The same month he accepted the vice president of operations role at PBJ Express, Jacob Patterson was hit with a lawsuit from TQL.
“We looked at the docket of Clermont County Court of Common Pleas for the last five years and there are between 400 and 500 cases with TQL as the plaintiff,” Pete Patterson told FreightWaves. “Now, I don’t know if all of those are over noncompetes; I haven’t looked at the complaints in those cases. But I suspect that the majority, if not the vast majority, of them are.”
According to the noncompete Jacob Patterson signed, it prohibits him from working for a competing business — defined as “any person, firm, corporation, or entity that is engaged in shipping, third-party logistics, freight brokerage, truck brokerage or supply chain management services in the Continental United States” for one year after leaving TQL.
The freight brokerage’s overbroad language in the noncompete is so expansive that it would prohibit him from even driving for DoorDash, the lawsuit states.
TQL: Still the ‘bully on the block’?
Some attorneys who have represented former TQL employees in similar noncompete actions refer to the freight brokerage as the “bully on the block.” They say the company uses the legal system to keep employees from leaving for fear of being hit with a lawsuit and discourages other companies in the transportation industry from hiring its former employees for fear of being sued as well.
Current and former employees say that in March 2020 in the early days of the COVID-19 pandemic, TQL terminated as many as 700 employees over a three-day period because the company didn’t have the technological bandwidth to support all of its employees working remotely.
Read More: TQL: ‘Bully on the block’?
Ex-employees claim they did not receive severance packages and that their health benefits were canceled within hours after they were terminated. Managers also reminded them of the noncompete agreements they had signed on their first day of employment with the freight brokerage and that it would be enforced if they went to work at another brokerage within one year of leaving TQL.
Desperate for work during the pandemic, some terminated TQL employees asked the freight brokerage to release them from its restrictive noncompete, but it refused.
“TQL uniformly does not make exceptions to the agreement, including the one-year non-compete and non-solicitation terms,” a TQL attorney told a former employee via email.
Many rival logistics firms now use nonsolicitation agreements in lieu of noncompetes.
Ken Oaks and Ryan Legg co-founded TQL in 1997, but the two parted ways 16 years ago.
Legg later formed MegaCorp Logistics, which has a nonsolicitation agreement. His company has filed litigation related to a nonsolicitation agreement only once in its 13-year-history.

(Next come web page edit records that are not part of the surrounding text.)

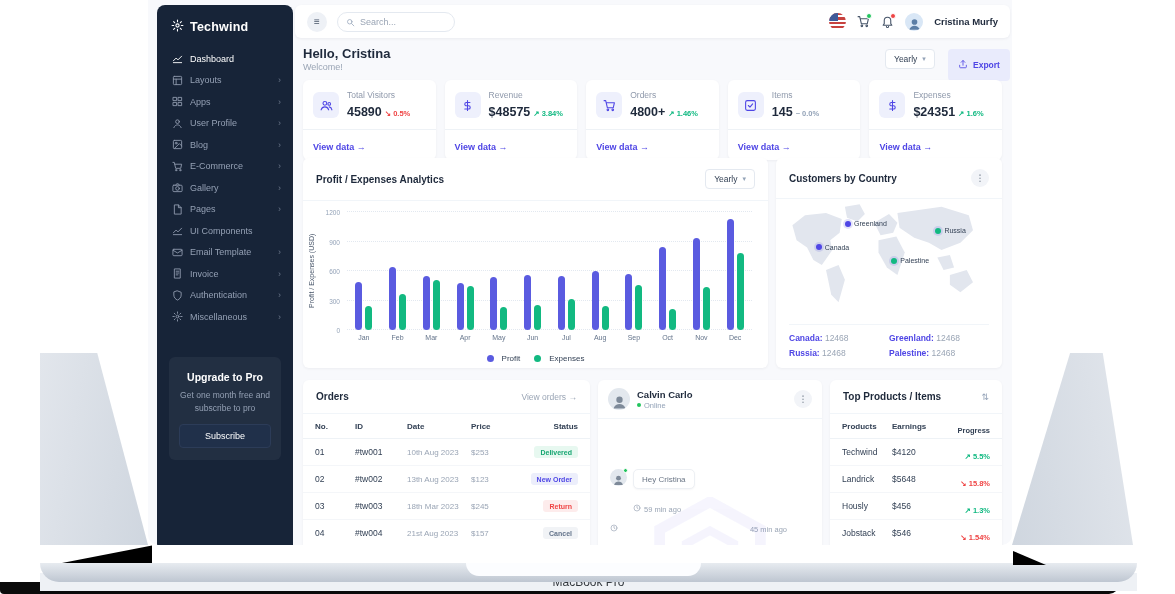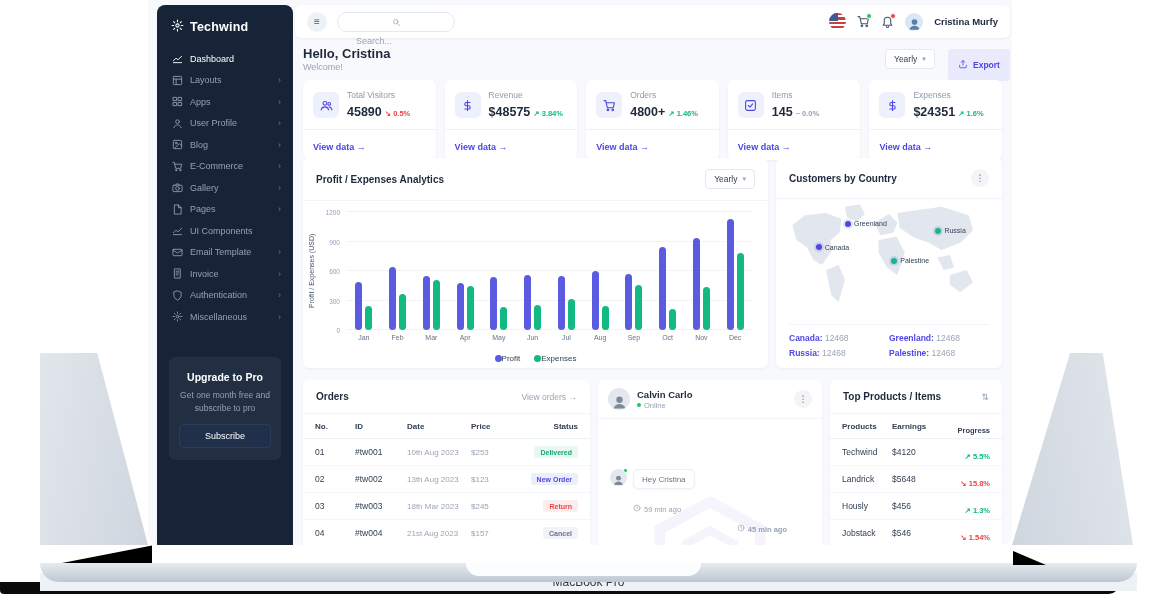--- a/index.html
+++ b/index.html
@@ -30,21 +30,21 @@
   .side-item.active { color:#fff; } .side-item.active .mi { color:#fff; }
   .side-item .arrow { margin-left:auto; font-size:9px; color:#6a7689; }
   #upgrade-card { position:absolute; left:12px; right:12px; top:352px; background:rgba(255,255,255,.05); border-radius:6px; padding:14px 10px 12px; text-align:center; }
   #upgrade-card h4 { color:#fff; font-size:10.5px; margin-bottom:6px; }
   #upgrade-card p { font-size:8.5px; line-height:1.5; color:#94a0b4; margin-bottom:9px; }
   #subscribe-btn { display:block; width:100%; background:#20304a; border:1px solid #2c3c58; color:#fff; font-size:9px; padding:6px 0; border-radius:4px; cursor:pointer; font-family:inherit; }
 
   
   #topbar { position:absolute; left:147px; top:5px; width:715px; height:33px; background:#fff; border-radius:6px; box-shadow:0 1px 3px rgba(15,23,42,.06); display:flex; align-items:center; padding:0 12px; }
   #hamburger { width:20px; height:20px; border-radius:50%; background:#eef1f6; color:#475569; display:flex; align-items:center; justify-content:center; font-size:10px; cursor:pointer; }
-  #search-pill { display:flex; align-items:center; gap:5px; margin-left:10px; width:118px; height:20px; border:1px solid #e4e9f0; border-radius:11px; padding:0 8px; color:#94a3b8;flex-direction:column; }
+  #search-pill { display:flex; align-items:center; gap:5px; margin-left:10px; width:118px; height:20px; border:1px solid #e4e9f0; border-radius:11px; padding:0 8px; color:#94a3b8; }
   #search-pill input { border:0; outline:0; width:80px; font-size:9px; color:#475569; background:transparent; font-family:inherit; }
   #search-pill input::placeholder { color:#9aa5b5; }
   #topbar-right { margin-left:auto; display:flex; align-items:center; gap:11px; }
   .flag { position:relative; width:17px; height:17px; border-radius:50%; overflow:hidden; background:repeating-linear-gradient(#c7423f 0 2.2px,#fff 2.2px 4.4px); cursor:pointer; }
   .flag::after { content:''; position:absolute; left:0; top:0; width:9px; height:8px; background:#3f5a99; }
   .tb-ic { position:relative; color:#475569; display:flex; cursor:pointer; }
   .dot { position:absolute; top:-2px; right:-2px; width:6px; height:6px; border-radius:50%; border:1px solid #fff; }
   .dot.green { background:#22c55e; } .dot.red { background:#ef4444; }
   .avatar { width:18px; height:18px; border-radius:50%; background:#d9e7f6; color:#5b7ea6; display:flex; align-items:flex-end; justify-content:center; overflow:hidden; cursor:pointer; }
   #user-name { font-size:9.5px; font-weight:bold; color:#1e293b; }
@@ -81,21 +81,21 @@
   #chart-yticks { position:absolute; left:16px; top:54px; width:24px; height:118px; }
   #chart-yticks span { position:absolute; right:3px; transform:translateY(50%); font-size:6.5px; color:#94a3b8; }
   #chart-plot { position:absolute; left:44px; right:16px; top:54px; height:118px; }
   .gridline { position:absolute; left:0; right:0; border-top:1px dotted #e2e8f0; }
   #chart-groups { position:absolute; inset:0; display:flex; }
   .bar-group { flex:1; display:flex; align-items:flex-end; justify-content:center; gap:3px; }
   .bar { width:7px; border-radius:4px; }
   #chart-xlabels { position:absolute; left:44px; right:16px; top:176px; display:flex; }
   #chart-xlabels span { flex:1; text-align:center; font-size:7px; color:#64748b; }
   #chart-legend { position:absolute; left:0; right:0; bottom:5px; display:flex; justify-content:center; gap:14px; }
-  .legend-item { display:flex; align-items:center; gap:0; font-size:8px; color:#334155; cursor:pointer; }
+  .legend-item { display:flex; align-items:center; gap:8px; font-size:8px; color:#334155; cursor:pointer; }
   .legend-dot { width:7px; height:7px; border-radius:50%; }
 
   
   #customers-card { left:628px; top:158px; width:226px; height:210px; }
   #map-region { position:absolute; left:8px; right:8px; top:40px; height:124px; }
   #map-region svg.world { width:100%; height:100%; }
   .marker { position:absolute; display:flex; align-items:center; gap:3px; transform:translate(-4px,-4px); }
   .marker .mdot { width:6px; height:6px; border-radius:50%; box-shadow:0 0 0 2px rgba(100,100,220,.18); }
   .marker .mname { font-size:7px; color:#334155; }
   #country-stats { position:absolute; left:13px; right:13px; bottom:10px; border-top:1px solid #f1f5f9; padding-top:8px; display:grid; grid-template-columns:1fr 1fr; row-gap:5px; }
@@ -125,21 +125,21 @@
   .presence { position:absolute; top:-1px; right:-1px; width:5px; height:5px; border-radius:50%; background:#22c55e; border:1px solid #fff; }
   #chat-name { font-size:9.5px; font-weight:bold; color:#1e293b; }
   #chat-status { display:flex; align-items:center; gap:3px; font-size:7.5px; color:#94a3b8; margin-top:1px; }
   #chat-status .st-dot { width:4px; height:4px; border-radius:50%; background:#22c55e; }
   #chat-body { position:relative; padding:10px 12px; }
   #chat-watermark { position:absolute; left:50%; top:78px; transform:translateX(-50%); opacity:.05; }
   .msg-row { display:flex; align-items:flex-start; gap:6px; position:relative;margin-top:40px; }
   .msg-row.right { justify-content:flex-end; }
   .bubble { background:#fff; border:1px solid #edf0f4; box-shadow:0 1px 2px rgba(15,23,42,.04); border-radius:5px; padding:4.5px 8px; font-size:8px; color:#6b7686; }
   .msg-time { display:flex; align-items:center; gap:3px; font-size:7.5px; color:#9aa5b5; margin:15px 0 10px 23px; }
-  .msg-time.right { justify-content:flex-end; margin:4px 23px 10px 0;font-weight:bold; }
+  .msg-time.right { justify-content:space-between; margin:4px 23px 10px 0; }
 
   
   #products-card { left:682px; top:380px; width:172px; height:210px; }
   #sort-icon { color:#94a3b8; font-size:9px; cursor:pointer; }
   .p-row { display:grid; grid-template-columns:1fr 52px 46px; align-items:center; padding:0 12px; height:27px; border-bottom:1px solid #f4f6f9; font-size:8.5px; color:#334155; }
   .p-row.p-head { font-size:8px; font-weight:bold; height:25px; border-bottom:1px solid #eef2f6; }
   .p-prog { text-align:right; font-size:7.5px; font-weight:bold;margin-top:8px; }
 </style>
 </head>
 <body>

“We always thought people should be able to practice their trade; all we ask is that they don’t call on our customers for a year,” Bob Klare, president of MegaCorp, told FreightWaves in a previous article.
President Joe Biden signed an executive order in July 2021 encouraging the Federal Trade Commission (FTC) to ban or limit noncompete agreements.
‘Overbroad’ noncompete leaves former employees guessing
The big problem with TQL’s noncompete is that “it’s drafted so broadly, everyone knows it’s overbroad and won’t be enforced as written,” said Pete Patterson. “And courts have held that it is overbroad and can’t be enforced as written. But Ohio has a doctrine that authorizes courts to reform overbroad noncompetes.”
He said the problem for people in his brother’s position is that they can’t read the contract to know what they can or can’t do.
“There is no clearly defined line. And then to make matters worse, there’s a one-way fee-shifting provision in the contract that says if TQL sues under the contract and prevails, the employee is liable for TQL’s attorneys’ fees,” Patterson said. “So it’s like holding a gun to the head of people to expose them to potentially ruinous liability if they guess wrong about how the noncompete will be enforced.”